**Exercise goal**
All entries should be copied exactly; the pictures stay out.

**Supplied data**
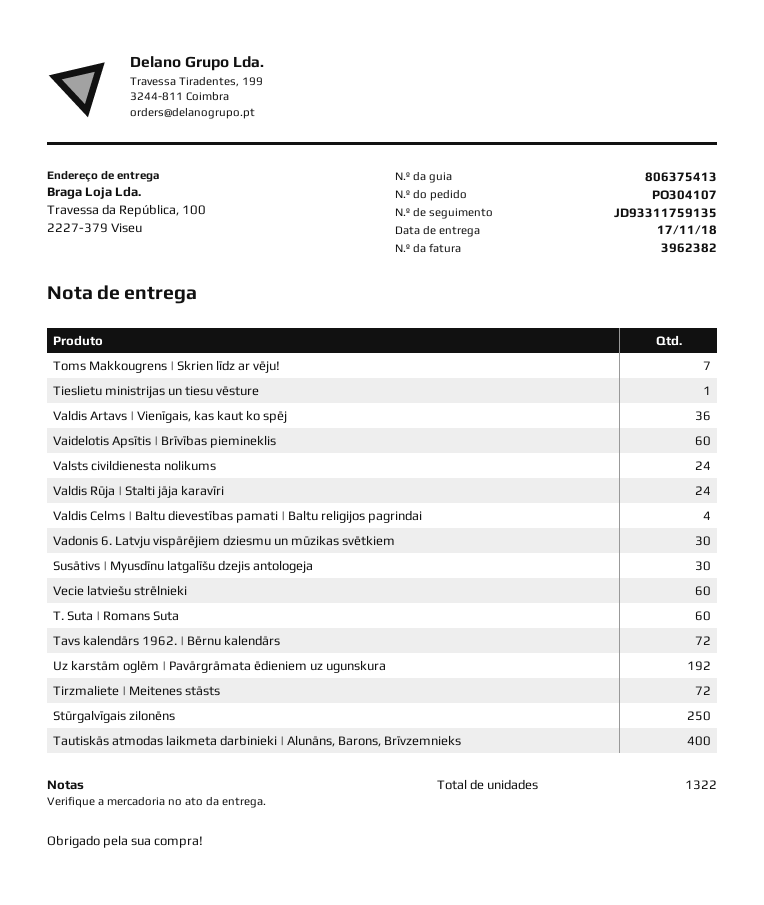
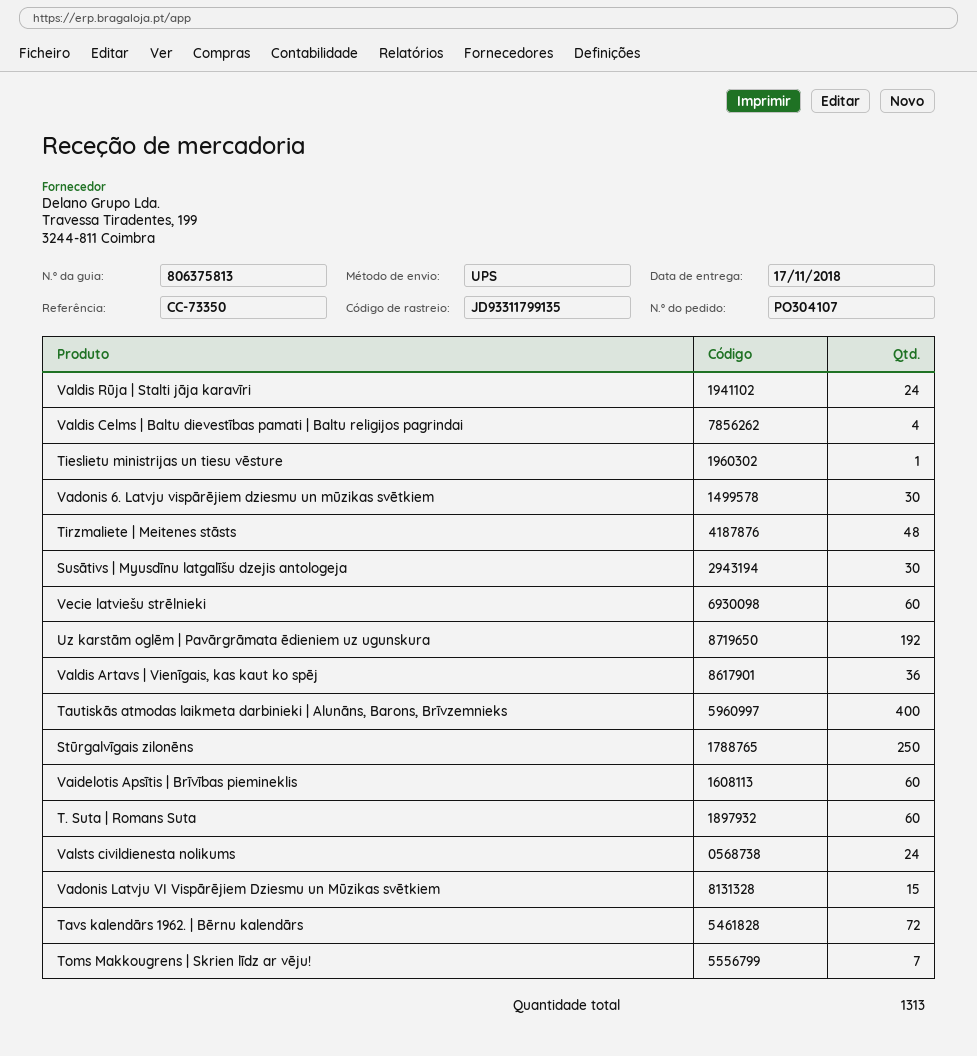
delivery note number: 806375413 -> 806375813
tracking number: JD93311759135 -> JD93311799135
Tirzmaliete | Meitenes stāsts: 72 -> 48
Vadonis Latvju VI Vispārējiem Dziesmu un Mūzikas svētkiem: none -> 15
total quantity: 1322 -> 1313

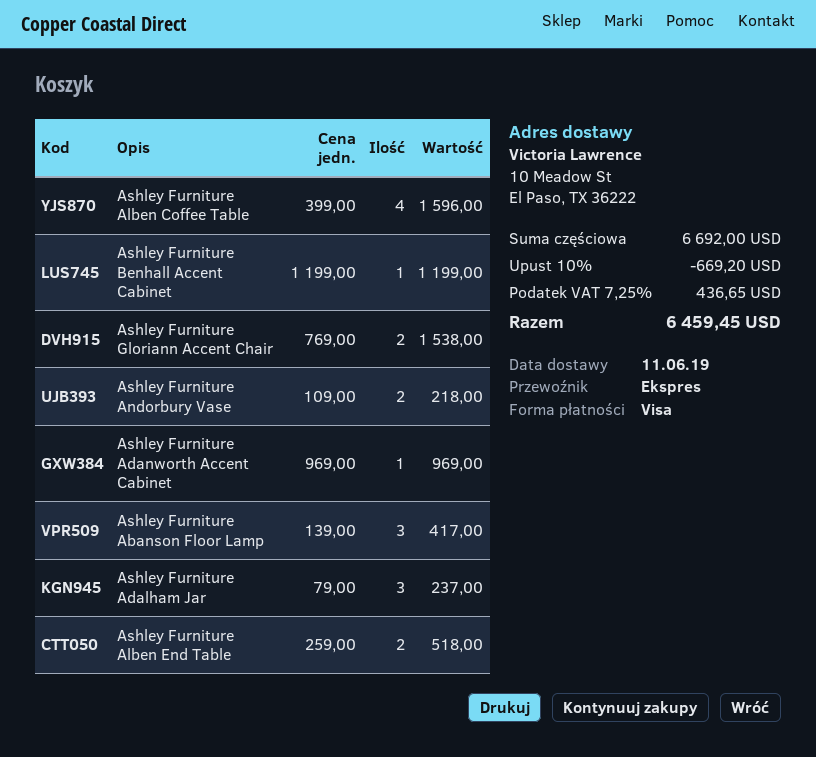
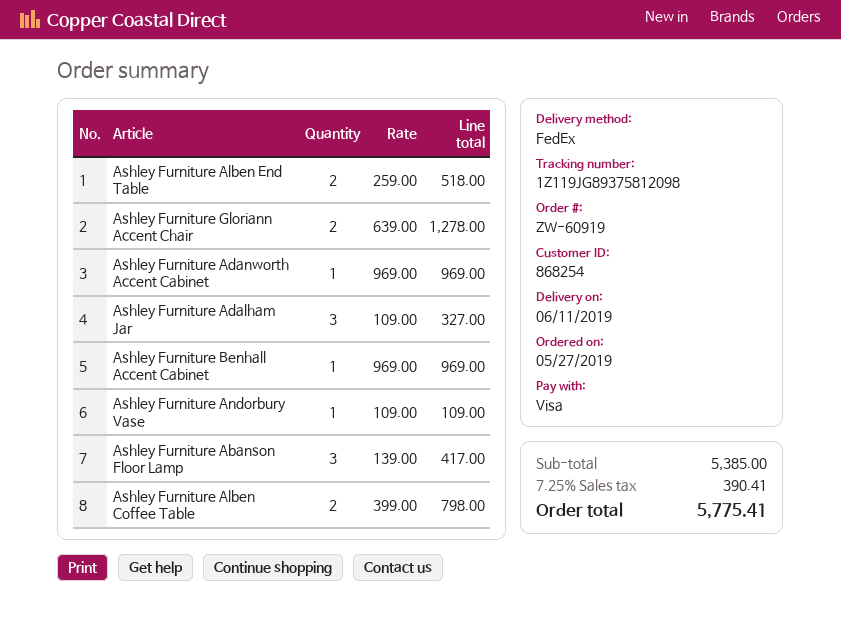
shipping method: express -> FedEx
Ashley Furniture Alben Coffee Table: 4 x 399.00 = 1596.00 -> 2 x 399.00 = 798.00
Ashley Furniture Benhall Accent Cabinet: 1 x 1199.00 = 1199.00 -> 1 x 969.00 = 969.00
Ashley Furniture Gloriann Accent Chair: 2 x 769.00 = 1538.00 -> 2 x 639.00 = 1278.00
Ashley Furniture Andorbury Vase: 2 x 109.00 = 218.00 -> 1 x 109.00 = 109.00
Ashley Furniture Adalham Jar: 3 x 79.00 = 237.00 -> 3 x 109.00 = 327.00
subtotal: 6692.00 -> 5385.00
discount: 10% = 669.20 -> none
tax: 7.25% = 436.65 -> 7.25% = 390.41
total: 6459.45 -> 5775.41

**The completed task**
delivery note number: 806375413 -> 806375813
tracking number: JD93311759135 -> JD93311799135
Tirzmaliete | Meitenes stāsts: 72 -> 48
Vadonis Latvju VI Vispārējiem Dziesmu un Mūzikas svētkiem: none -> 15
total quantity: 1322 -> 1313

shipping method: express -> FedEx
Ashley Furniture Alben Coffee Table: 4 x 399.00 = 1596.00 -> 2 x 399.00 = 798.00
Ashley Furniture Benhall Accent Cabinet: 1 x 1199.00 = 1199.00 -> 1 x 969.00 = 969.00
Ashley Furniture Gloriann Accent Chair: 2 x 769.00 = 1538.00 -> 2 x 639.00 = 1278.00
Ashley Furniture Andorbury Vase: 2 x 109.00 = 218.00 -> 1 x 109.00 = 109.00
Ashley Furniture Adalham Jar: 3 x 79.00 = 237.00 -> 3 x 109.00 = 327.00
subtotal: 6692.00 -> 5385.00
discount: 10% = 669.20 -> none
tax: 7.25% = 436.65 -> 7.25% = 390.41
total: 6459.45 -> 5775.41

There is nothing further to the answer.